Capitolo a parte è quello della scuola, la chiusura della quale è una misura «universalmente riconosciuta per il controllo di pandemie anche precedenti». Il ruolo degli studenti nella trasmissione del coronavirus «è ancora da chiarire» ma gli studi a disposizione dimostrerebbero che «la chiusura delle scuole potrebbe ridurre l’incidenza di un picco fra il 40 e il 60% e ritardare l’epidemia da Covid-19».
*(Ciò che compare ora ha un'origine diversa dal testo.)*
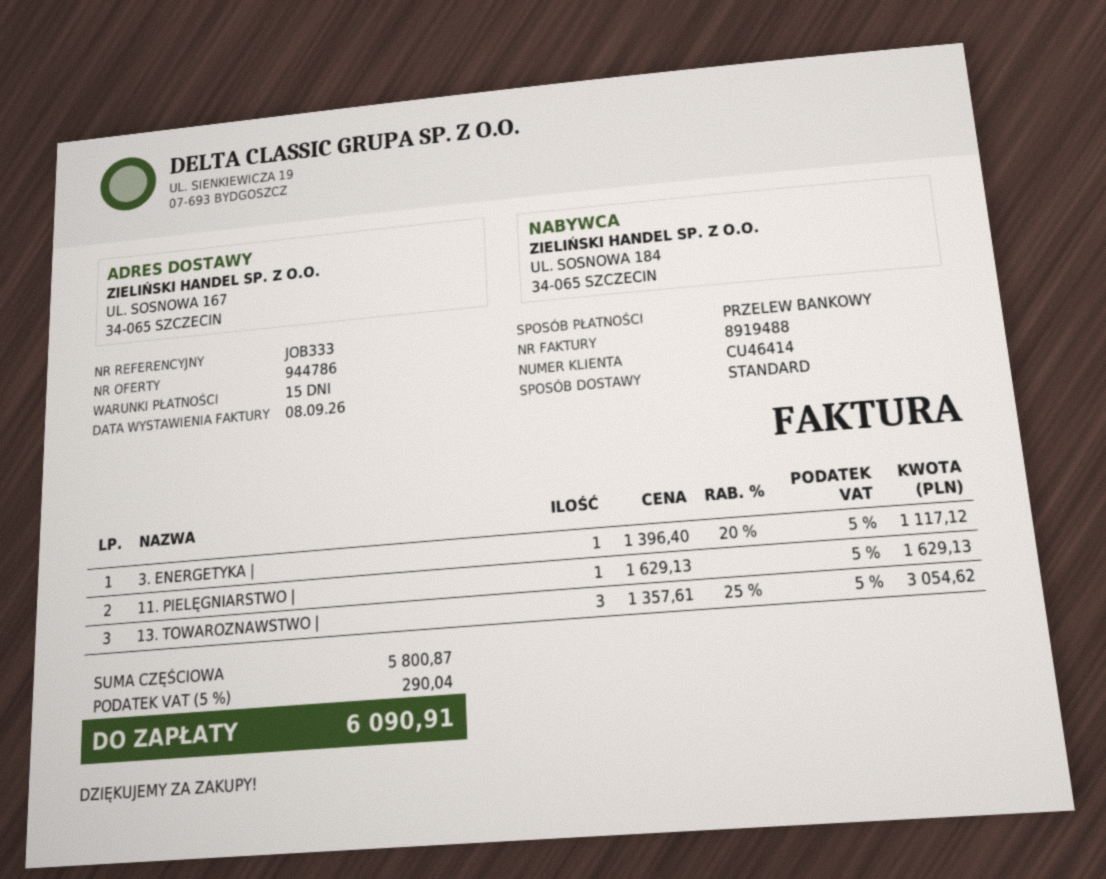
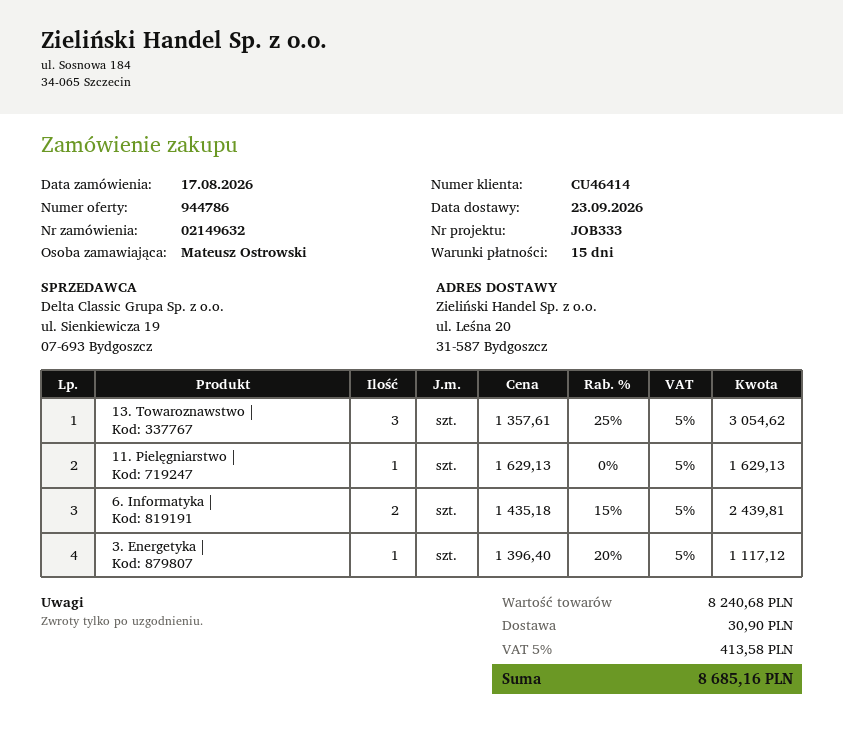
ship to: UL. SOSNOWA 167, 34-065 SZCZECIN -> ul. Leśna 20, 31-587 Bydgoszcz
6. Informatyka |: none -> 2 x 1435.18 - 15% = 2439.81
subtotal: 5800.87 -> 8240.68
shipping: none -> 30.90
tax: 5% = 290.04 -> 5% = 413.58
total: 6090.91 -> 8685.16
Ma la realtà è che una mappatura corretta dell’impatto di una chiusura delle scuole è complicata da una serie di fattori da non poco conto: «Conta il distanziamento sociale nelle classi e fuori dalle classi, contano le misure aumentate di igiene e il controllo della temperatura all’arrivo (…). Non è stato possibile inoltre valutare l’effetto della riapertura di diversi livelli scolastici (scuole elementari contro scuole medie). Uno studio ha inoltre sostenuto che i bambini sotto i cinque anni con sintomi medi o moderati di Covid-19 hanno cariche virali più alte, e quindi potrebbero fungere da superdiffusori nella popolazione generale».
Vi sono poi un paio di osservazioni che potrebbero apparire sorprendenti: la prima, il sistema di contact tracing ha un ruolo efficace nell’arginare l’epidemia da Sars-COV-2 solo se viene effettuato in maniera «tempestiva», altrimenti un sistema di tamponamento e tracciamento disorganizzato e malamente operativo non è in alcun modo in grado di essere d’aiuto. La seconda: come confermato in altri studi, «la chiusura del sistema di trasporto non mostra sostanziali effetti nella caduta del fattore R».
Un’ultima evidenza proposta dallo studio: anche l’indice R è un dato statistico utile, ma che va correttamente inserito nel suo contesto. «La stima dell’indice R mentre c’è una pandemia in corso è complessa e associata ad un tasso ineludibile di incertezza. Secondo, la stima di R diviene inaffidabile, con alti tassi di incertezza, se il numero di casi è basso, e questo ne riduce l’applicabilità a livello locale o quando il numero di casi in una regione grande è basso. Terzo, R può diventare sensibile a un picco in alcuni contesti (case di cura, scuole, fabbriche e ospedali) e non rappresenta completamente la trasmissione nella popolazione generale. Quarto, R è un indice di trasmissione medio a livello di popolazione e quindi non riflette il livello individuale di trasmissione del SARS-CoV-2».